Tech companies have been laying off workers for months, with some, including Amazon, saying they hired too many people during the pandemic. Amazon has promoted layoffs to 18,000 from an earlier announcement of 10,000. Cloud software provider Salesforce says it will cut 10% of its workers. and parent company of Facebook Meta says it will get rid of 11,000.
Small tech companies are also taking a beating. Stitch Fix, the fast-fashion company, said Thursday it will cut 20% of its salaried employees. DoorDash said it will cut 1,250 jobs.
However, outside of high tech, small businesses, in particular, are still hiring. According to payroll processor ADP, companies with more than 500 employees cut jobs in December, while companies below that limit added more workers. And an analysis by investment bank Jefferies showed that small businesses have been posting a historically high percentage of jobs.

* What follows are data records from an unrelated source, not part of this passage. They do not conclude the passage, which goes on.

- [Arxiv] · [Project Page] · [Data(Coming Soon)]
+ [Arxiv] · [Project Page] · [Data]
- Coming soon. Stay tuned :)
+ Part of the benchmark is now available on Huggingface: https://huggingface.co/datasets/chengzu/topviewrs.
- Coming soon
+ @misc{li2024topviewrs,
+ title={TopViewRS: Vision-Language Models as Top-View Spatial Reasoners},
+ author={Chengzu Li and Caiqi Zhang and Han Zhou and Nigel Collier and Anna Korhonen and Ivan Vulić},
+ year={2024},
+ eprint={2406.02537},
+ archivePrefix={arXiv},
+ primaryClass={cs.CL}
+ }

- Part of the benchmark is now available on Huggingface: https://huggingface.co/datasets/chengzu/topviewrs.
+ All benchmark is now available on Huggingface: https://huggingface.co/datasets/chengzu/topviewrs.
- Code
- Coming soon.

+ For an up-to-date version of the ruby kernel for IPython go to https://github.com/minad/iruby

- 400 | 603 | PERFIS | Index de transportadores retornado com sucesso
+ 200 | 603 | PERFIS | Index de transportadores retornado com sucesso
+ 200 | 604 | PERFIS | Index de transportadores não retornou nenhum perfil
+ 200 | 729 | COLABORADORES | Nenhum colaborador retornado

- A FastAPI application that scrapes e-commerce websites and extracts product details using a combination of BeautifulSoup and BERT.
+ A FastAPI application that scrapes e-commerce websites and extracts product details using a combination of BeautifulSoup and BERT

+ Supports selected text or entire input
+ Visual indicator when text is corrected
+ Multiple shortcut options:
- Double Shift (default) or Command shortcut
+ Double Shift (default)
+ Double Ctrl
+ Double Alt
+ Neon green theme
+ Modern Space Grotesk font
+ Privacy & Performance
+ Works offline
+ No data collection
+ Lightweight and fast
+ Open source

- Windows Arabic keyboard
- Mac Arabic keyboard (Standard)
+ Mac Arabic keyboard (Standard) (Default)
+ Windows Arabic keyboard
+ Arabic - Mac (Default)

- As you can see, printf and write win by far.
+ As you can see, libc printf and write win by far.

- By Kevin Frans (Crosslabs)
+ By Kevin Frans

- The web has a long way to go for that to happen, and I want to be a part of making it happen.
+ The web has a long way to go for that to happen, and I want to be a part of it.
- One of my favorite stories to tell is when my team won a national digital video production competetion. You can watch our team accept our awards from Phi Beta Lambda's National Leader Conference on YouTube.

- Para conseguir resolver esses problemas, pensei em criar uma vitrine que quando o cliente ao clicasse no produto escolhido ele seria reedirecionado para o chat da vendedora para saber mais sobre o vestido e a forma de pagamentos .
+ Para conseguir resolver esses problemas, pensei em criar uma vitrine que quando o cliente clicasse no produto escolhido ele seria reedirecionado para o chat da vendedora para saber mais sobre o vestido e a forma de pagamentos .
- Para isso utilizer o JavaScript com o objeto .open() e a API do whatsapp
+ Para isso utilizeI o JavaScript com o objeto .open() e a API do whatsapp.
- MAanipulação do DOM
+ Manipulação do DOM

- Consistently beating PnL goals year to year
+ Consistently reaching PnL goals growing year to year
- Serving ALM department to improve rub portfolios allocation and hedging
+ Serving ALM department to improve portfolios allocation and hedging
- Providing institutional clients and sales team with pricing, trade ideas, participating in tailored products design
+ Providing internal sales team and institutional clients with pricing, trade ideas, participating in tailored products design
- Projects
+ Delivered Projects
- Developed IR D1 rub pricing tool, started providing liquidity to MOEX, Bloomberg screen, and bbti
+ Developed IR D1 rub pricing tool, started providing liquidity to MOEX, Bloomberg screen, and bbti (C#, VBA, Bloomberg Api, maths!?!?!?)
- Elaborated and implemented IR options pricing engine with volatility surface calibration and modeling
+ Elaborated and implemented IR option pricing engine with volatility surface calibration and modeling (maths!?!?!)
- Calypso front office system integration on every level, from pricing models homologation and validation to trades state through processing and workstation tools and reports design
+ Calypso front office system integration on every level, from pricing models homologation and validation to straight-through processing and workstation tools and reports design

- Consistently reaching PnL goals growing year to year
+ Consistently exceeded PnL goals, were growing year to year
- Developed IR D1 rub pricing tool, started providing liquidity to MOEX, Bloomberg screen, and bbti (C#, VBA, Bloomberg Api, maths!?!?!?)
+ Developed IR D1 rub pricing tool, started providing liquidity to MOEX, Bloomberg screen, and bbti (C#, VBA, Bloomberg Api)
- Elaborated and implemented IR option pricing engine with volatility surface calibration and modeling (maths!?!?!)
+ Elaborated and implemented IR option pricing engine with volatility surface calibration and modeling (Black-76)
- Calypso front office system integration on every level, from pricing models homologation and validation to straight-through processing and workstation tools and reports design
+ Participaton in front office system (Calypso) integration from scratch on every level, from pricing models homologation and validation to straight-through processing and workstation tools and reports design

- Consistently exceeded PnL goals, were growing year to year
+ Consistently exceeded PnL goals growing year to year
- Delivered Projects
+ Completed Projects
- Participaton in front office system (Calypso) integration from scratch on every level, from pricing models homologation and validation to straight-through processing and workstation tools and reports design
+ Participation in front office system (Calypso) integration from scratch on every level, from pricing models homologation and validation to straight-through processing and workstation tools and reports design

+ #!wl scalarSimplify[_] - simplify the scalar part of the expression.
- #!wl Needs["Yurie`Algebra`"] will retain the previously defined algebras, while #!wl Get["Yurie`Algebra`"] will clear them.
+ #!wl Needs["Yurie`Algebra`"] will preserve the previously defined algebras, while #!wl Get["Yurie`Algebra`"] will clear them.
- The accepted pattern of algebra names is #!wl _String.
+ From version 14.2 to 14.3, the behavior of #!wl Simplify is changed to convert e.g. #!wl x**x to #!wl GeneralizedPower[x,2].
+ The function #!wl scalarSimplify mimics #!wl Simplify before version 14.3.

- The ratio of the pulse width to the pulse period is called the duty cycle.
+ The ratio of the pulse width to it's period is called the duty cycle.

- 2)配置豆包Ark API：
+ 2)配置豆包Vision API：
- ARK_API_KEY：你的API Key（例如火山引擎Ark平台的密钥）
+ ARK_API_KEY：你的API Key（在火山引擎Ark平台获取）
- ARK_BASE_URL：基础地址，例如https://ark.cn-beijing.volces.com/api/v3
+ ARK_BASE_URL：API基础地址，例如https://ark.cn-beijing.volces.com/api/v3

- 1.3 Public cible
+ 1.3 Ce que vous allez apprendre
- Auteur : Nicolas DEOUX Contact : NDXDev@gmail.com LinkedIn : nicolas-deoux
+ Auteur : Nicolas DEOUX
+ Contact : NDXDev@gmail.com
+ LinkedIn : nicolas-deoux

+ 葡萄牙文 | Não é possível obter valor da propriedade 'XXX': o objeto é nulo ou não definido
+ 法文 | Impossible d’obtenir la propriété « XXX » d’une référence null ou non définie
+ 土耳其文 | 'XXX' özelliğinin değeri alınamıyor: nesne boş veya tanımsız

The Fed is concerned about the rapid pace of wage growth, which it sees as a reason why inflation is likely to remain high. Average hourly wages are rising at a rate of nearly 5%, one of the highest levels in decades.
Economists believe that growth is likely to reach a solid annual rate of around 2.5% in the last three months of last year. But there are signs that it is slowing down, and most analysts expect weaker growth in the current first quarter of 2023.
Consumers barely increased their spending in November, with a dip Humble holiday shopping. Manufacturing activity contracted in December for the second month in a row, as new orders and production contracted.
The housing market, an important economic frontrunner, has been hit hard by the Fed’s interest rate increases, which more than doubled mortgage rates in the past year. Home sales have declined over the past 10 months.